In contrast to rodents, evaluation of ACL healing and OA biomarkers is more feasible in the lapin model due to larger volumes of blood and SF.^{118, 119} Moreover, Luo et al.¹²⁰ demonstrated significant differences in SF proteome between ACL transected and control rabbits, including adiponectin, pyruvate kinase, fibrinogen, paraoxonase-1, and carboxilesterase-2. Further, the concentrations of inflammatory mediators (IL-1β and IL-17) and gene expression of the degradative enzyme, MMP-13, were also significantly higher in antero-medial bundle and posterolateral bundle resection groups compared to controls.¹³

With regard to biomechanical testing, Woo et al.¹²¹ described a detailed protocol to evaluate the structural properties of the rabbit femur-anterior cruciate ligament-tibia complex (FATC). However, there is not a consensus on the most appropriate biomechanical testing protocol for the rabbit FATC, with published reports using different knee flexion angles ranging from 45° to 90° flexion during testing and different displacement rates ranging from 0.5, 5, 10, 20, 25, to 60 mm/min (1 mm/s).^{18, 65, 104-106, 122} Because of the variation in testing technique, it is difficult to compare biomechanical outcomes among studies.

In terms of quantitative histological assessment, a four-point histological grading score has been developed for ACL reconstruction in the rabbit.¹²³ Demirag et al.¹²³ used a semiquantitative histological score to assess the healing process at the bone-tendon interface based on the presence of fibrovascular tissue consisting of fibroblasts and inflammatory cells and newly formed Sharpey-like collagen fibers (Supporting Information: Table S2).¹²³

3.8 Clinical questions evaluated with rabbit ACL models

Like rodents, lapin models have been used to evaluate the effects of surgical technique on ACL healing.
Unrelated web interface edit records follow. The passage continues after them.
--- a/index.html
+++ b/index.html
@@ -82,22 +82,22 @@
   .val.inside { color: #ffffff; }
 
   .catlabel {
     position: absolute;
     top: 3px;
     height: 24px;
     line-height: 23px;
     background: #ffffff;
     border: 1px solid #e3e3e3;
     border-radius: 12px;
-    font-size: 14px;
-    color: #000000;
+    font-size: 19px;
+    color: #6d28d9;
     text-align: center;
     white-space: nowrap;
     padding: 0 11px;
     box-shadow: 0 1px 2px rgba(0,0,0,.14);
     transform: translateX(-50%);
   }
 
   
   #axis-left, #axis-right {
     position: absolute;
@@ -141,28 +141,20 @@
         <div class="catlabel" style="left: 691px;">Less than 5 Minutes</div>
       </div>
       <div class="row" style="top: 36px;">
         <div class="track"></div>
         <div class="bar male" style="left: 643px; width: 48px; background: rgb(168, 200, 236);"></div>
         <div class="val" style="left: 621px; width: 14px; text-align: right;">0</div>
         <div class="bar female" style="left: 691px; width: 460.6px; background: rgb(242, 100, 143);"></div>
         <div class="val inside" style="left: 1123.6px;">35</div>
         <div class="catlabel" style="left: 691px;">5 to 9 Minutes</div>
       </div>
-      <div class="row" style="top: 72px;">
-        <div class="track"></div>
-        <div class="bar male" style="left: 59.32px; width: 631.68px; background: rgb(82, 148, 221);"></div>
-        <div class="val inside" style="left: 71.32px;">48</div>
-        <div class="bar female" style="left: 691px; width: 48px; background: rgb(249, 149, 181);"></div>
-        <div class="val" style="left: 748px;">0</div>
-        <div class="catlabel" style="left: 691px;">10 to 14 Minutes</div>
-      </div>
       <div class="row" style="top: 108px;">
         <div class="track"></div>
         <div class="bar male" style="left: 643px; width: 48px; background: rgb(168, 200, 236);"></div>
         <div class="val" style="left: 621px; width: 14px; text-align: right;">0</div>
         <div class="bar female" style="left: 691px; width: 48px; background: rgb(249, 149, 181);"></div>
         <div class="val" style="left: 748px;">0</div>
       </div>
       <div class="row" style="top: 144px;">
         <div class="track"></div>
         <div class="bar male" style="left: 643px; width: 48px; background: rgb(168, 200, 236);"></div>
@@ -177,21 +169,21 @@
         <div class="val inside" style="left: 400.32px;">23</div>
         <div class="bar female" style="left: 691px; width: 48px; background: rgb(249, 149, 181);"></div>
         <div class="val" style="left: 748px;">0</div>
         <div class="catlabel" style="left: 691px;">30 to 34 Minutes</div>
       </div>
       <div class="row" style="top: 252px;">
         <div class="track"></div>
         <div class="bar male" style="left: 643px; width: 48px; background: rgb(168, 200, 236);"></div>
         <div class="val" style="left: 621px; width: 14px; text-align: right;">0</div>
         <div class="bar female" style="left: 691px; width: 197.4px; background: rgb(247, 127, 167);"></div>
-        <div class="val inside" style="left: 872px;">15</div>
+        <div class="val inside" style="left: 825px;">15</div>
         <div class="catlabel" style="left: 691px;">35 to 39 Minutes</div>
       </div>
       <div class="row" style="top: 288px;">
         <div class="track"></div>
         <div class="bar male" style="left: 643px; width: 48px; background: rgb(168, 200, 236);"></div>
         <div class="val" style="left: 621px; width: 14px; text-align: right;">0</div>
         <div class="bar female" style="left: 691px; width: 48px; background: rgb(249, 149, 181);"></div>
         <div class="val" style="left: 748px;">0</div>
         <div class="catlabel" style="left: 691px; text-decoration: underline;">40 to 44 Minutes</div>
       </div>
Graft tension magnitudes in rabbits range from 1 to 17 N, the latter being associated with initial (2-week postoperative) occurrence of necrosis and lower cellularity.¹⁸ However, careful interpretation of results is recommended, especially when applying high pretension to the graft, which could potentially lead to cartilage damage as seen in humans when magnitudes above 40 N are implemented.¹²⁴ Therefore, adequate scaling of tension magnitudes to each animal model is needed.
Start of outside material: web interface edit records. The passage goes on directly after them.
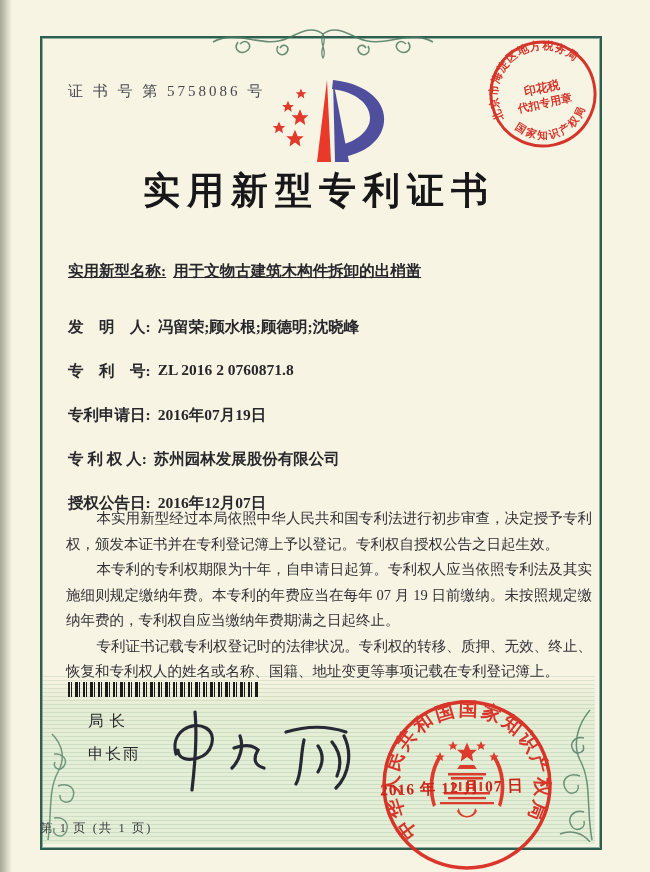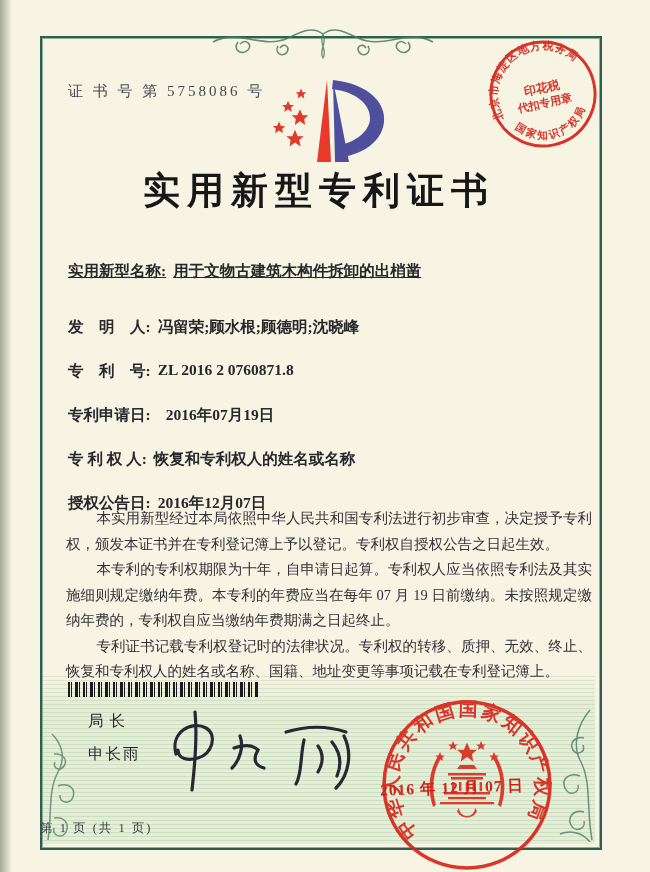--- a/index.html
+++ b/index.html
@@ -17,21 +17,21 @@
   .cert-no{position:absolute;left:68px;top:82px;font-size:15px;letter-spacing:3px;color:#45474f;z-index:2;}
   .logo{position:absolute;left:248px;top:74px;z-index:2;}
   .tax-seal{position:absolute;left:487px;top:38px;transform:rotate(-12deg);z-index:4;opacity:.92;}
   .title{position:absolute;left:40px;top:166px;width:558px;margin:0;text-align:center;
     font-size:37px;font-weight:700;letter-spacing:7px;color:#17171a;z-index:2;}
   .fields{position:absolute;left:68px;top:250px;width:500px;z-index:2;}
   .field-row{display:flex;font-size:15.5px;font-weight:700;color:#27272c;white-space:nowrap;}
   .field-row .lbl{flex:none;}
   .field-row .val{margin-left:7px;}
   .fr1{margin-top:11px;text-decoration:underline;} .fr2{margin-top:35px;} .fr3{margin-top:23px;}
-  .fr4{margin-top:23px;gap:8px;} .fr5{margin-top:23px;} .fr6{margin-top:23px;}
+  .fr4{margin-top:23px;} .fr5{margin-top:23px;} .fr6{margin-top:23px;}
   .body-text{position:absolute;left:66px;top:506px;width:526px;z-index:2;}
   .body-text p{margin:0;text-indent:2.1em;text-align:justify;font-size:14.5px;
     line-height:25.5px;color:#313036;}
   .barcode{position:absolute;left:68px;top:682px;width:190px;height:15px;z-index:2;
     background:repeating-linear-gradient(90deg,
       #1b1b1b 0 2px,transparent 2px 3px,#1b1b1b 3px 4px,transparent 4px 7px,
       #1b1b1b 7px 10px,transparent 10px 11px,#1b1b1b 11px 12px,transparent 12px 15px);}
   .signer{position:absolute;left:88px;top:711px;z-index:2;color:#26262b;font-size:15.5px;}
   .signer .row1{letter-spacing:6px;}
   .signer .row2{margin-top:12px;letter-spacing:2px;}
@@ -129,21 +129,21 @@
     <div class="field-row fr3">
       <span class="lbl">专　利　号:</span>
       <span class="val">ZL 2016 2 0760871.8</span>
     </div>
     <div class="field-row fr4">
       <span class="lbl">专利申请日:</span>
       <span class="val">2016年07月19日</span>
     </div>
     <div class="field-row fr5">
       <span class="lbl">专 利 权 人:</span>
-      <span class="val">恢复和专利权人的姓名或名称</span>
+      <span class="val">苏州园林发展股份有限公司</span>
     </div>
     <div class="field-row fr6">
       <span class="lbl">授权公告日:</span>
       <span class="val">2016年12月07日</span>
     </div>
   </div>
 
   <div class="body-text">
     <p>本实用新型经过本局依照中华人民共和国专利法进行初步审查，决定授予专利权，颁发本证书并在专利登记簿上予以登记。专利权自授权公告之日起生效。</p>
     <p>本专利的专利权期限为十年，自申请日起算。专利权人应当依照专利法及其实施细则规定缴纳年费。本专利的年费应当在每年 07 月 19 日前缴纳。未按照规定缴纳年费的，专利权自应当缴纳年费期满之日起终止。</p>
In addition, rabbit model studies have been able to examine the effects of inflammatory inhibition, growth factors, and bio-enhancement on tendon graft-bone integration.^104-106 Based on their relative size and knee anatomy, clinically relevant fixation devices have been evaluated and SF biomarkers have been assessed in rabbits.^{104-106, 122} Consequently, the rabbit model holds promising potential for cost- and time-effective preclinical ACL reconstruction studies aimed at screening methods for improving graft tendon healing and incorporation.